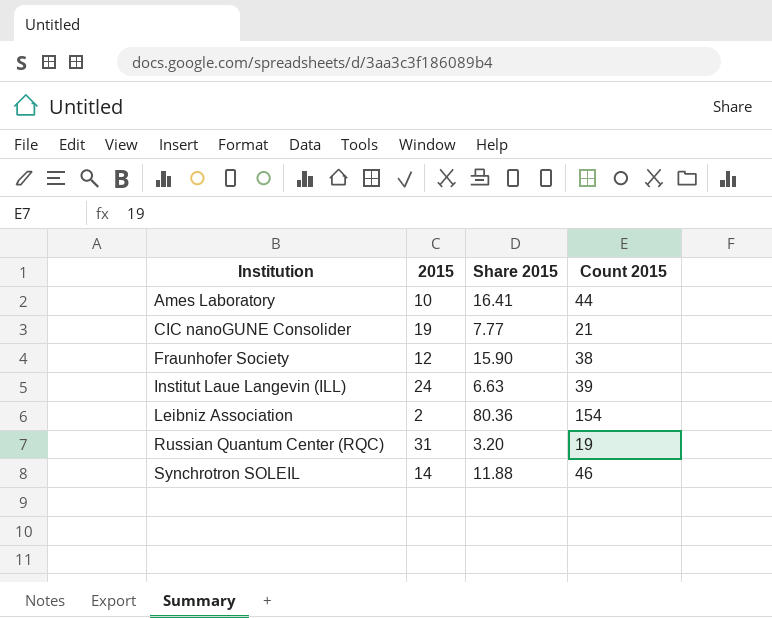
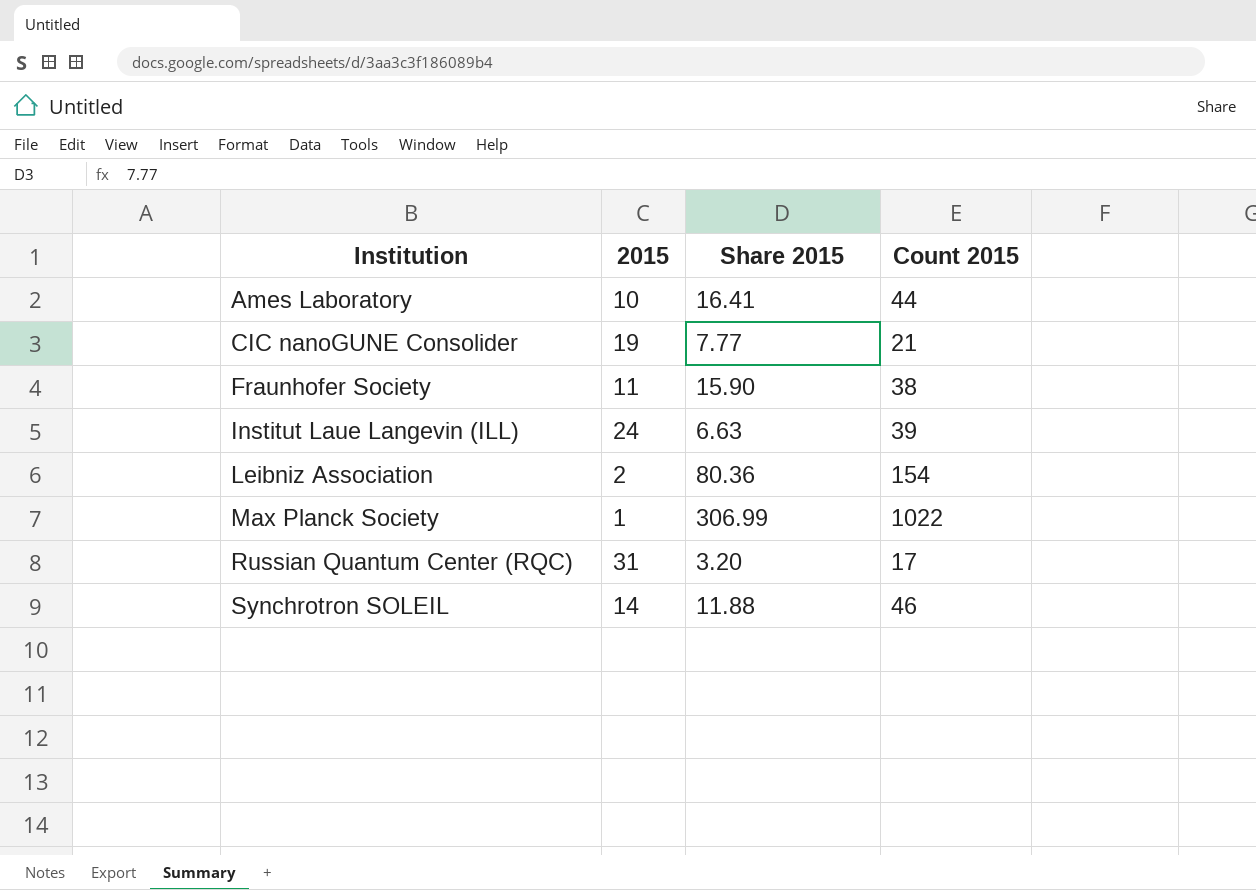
Fraunhofer Society | 2015: 12 -> 11
row Max Planck Society: none -> 1 | 306.99 | 1022
Russian Quantum Center (RQC) | Count 2015: 19 -> 17

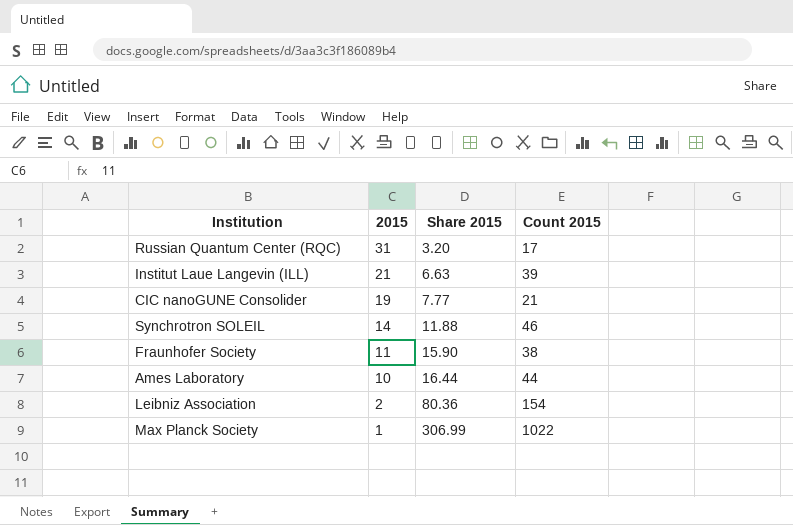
row order: Institution ascending -> 2015 descending
Institut Laue Langevin (ILL) | 2015: 24 -> 21
Ames Laboratory | Share 2015: 16.41 -> 16.44

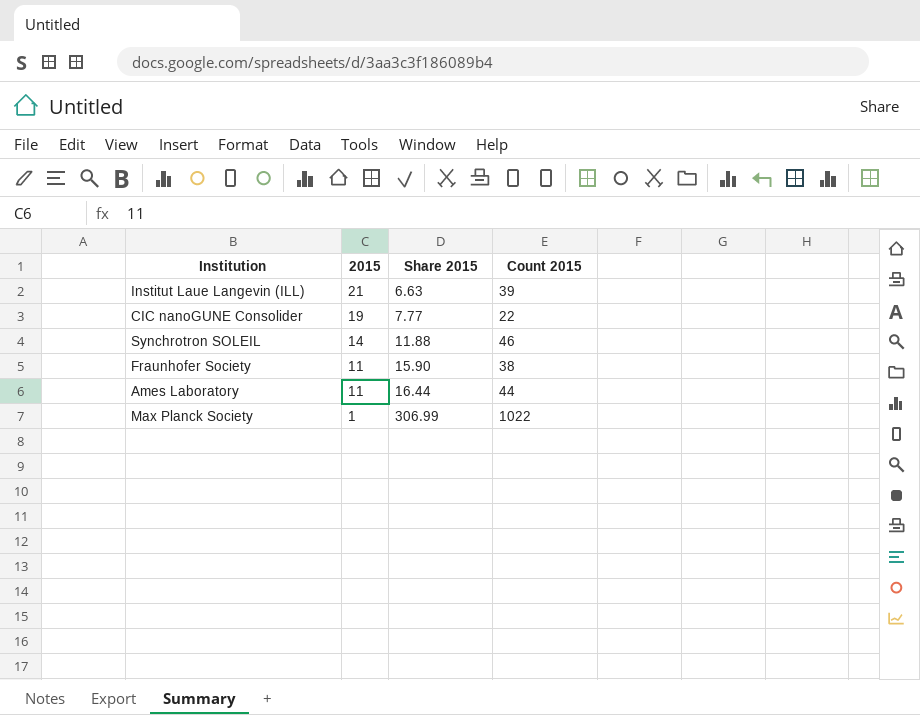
row Russian Quantum Center (RQC): 31 | 3.20 | 17 -> none
row Leibniz Association: 2 | 80.36 | 154 -> none
CIC nanoGUNE Consolider | Count 2015: 21 -> 22
Ames Laboratory | 2015: 10 -> 11

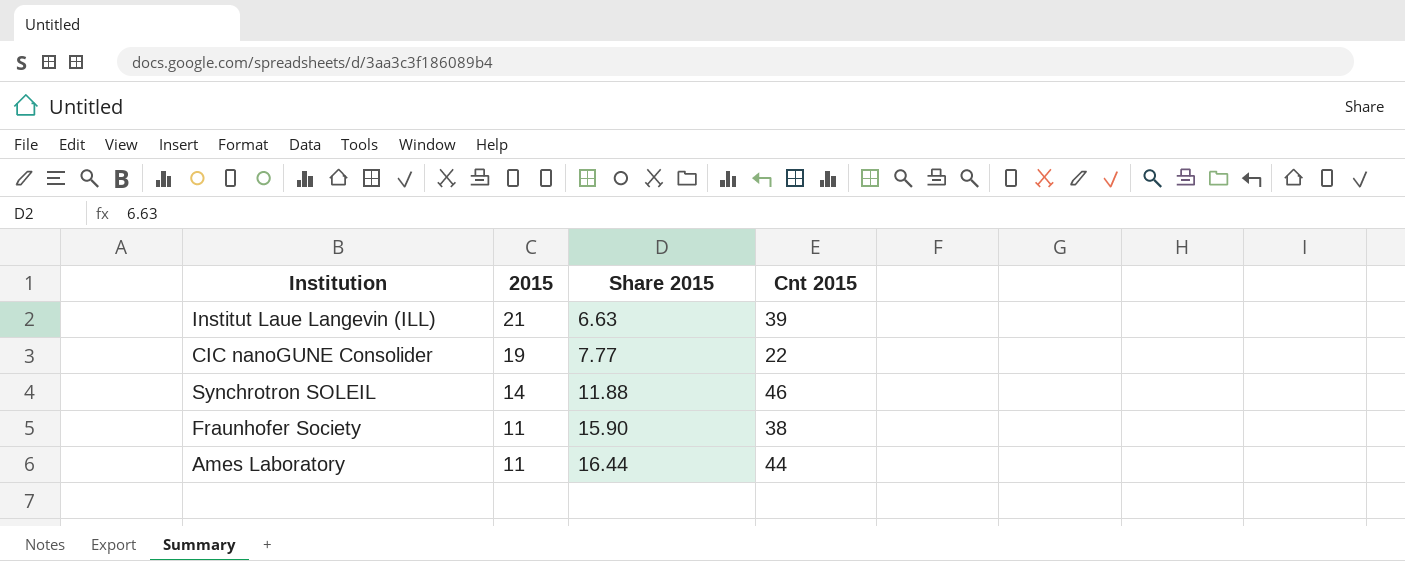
column name: Count 2015 -> Cnt 2015
row Max Planck Society: 1 | 306.99 | 1022 -> none

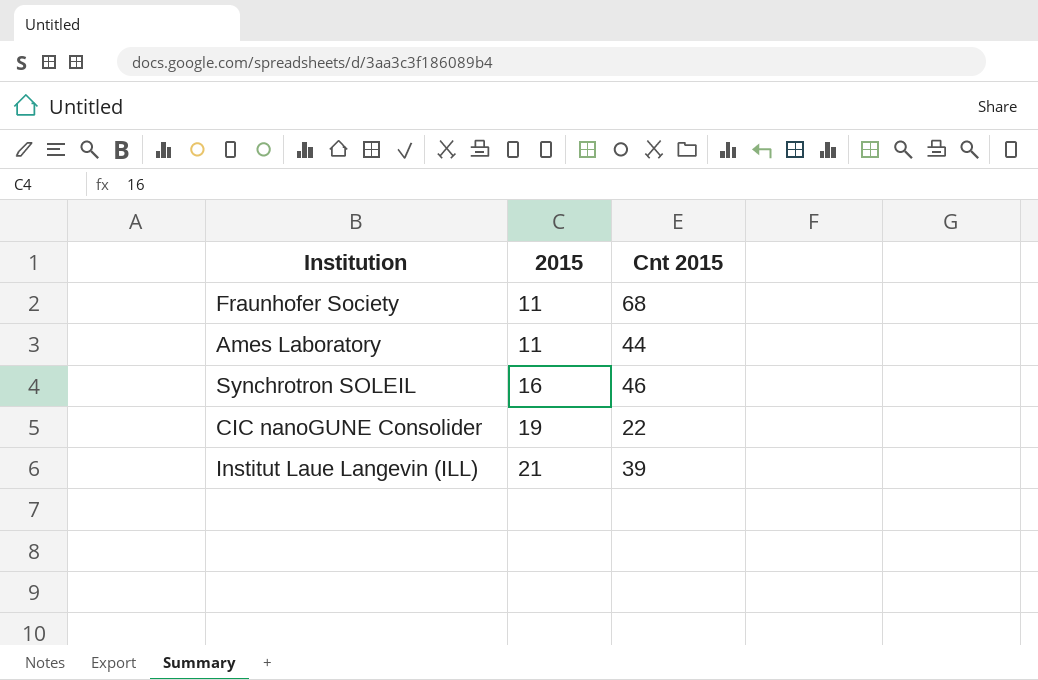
row order: 2015 descending -> 2015 ascending
column Share 2015 | position: 3 -> none
Fraunhofer Society | Cnt 2015: 38 -> 68
Synchrotron SOLEIL | 2015: 14 -> 16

• Task requirements
Would you repeat, exactly and with nothing added, every line from the line containing "row order: 2015 descending -> 2015 ascending" through the last line of the records above?

• Exercise result
row order: 2015 descending -> 2015 ascending
column Share 2015 | position: 3 -> none
Fraunhofer Society | Cnt 2015: 38 -> 68
Synchrotron SOLEIL | 2015: 14 -> 16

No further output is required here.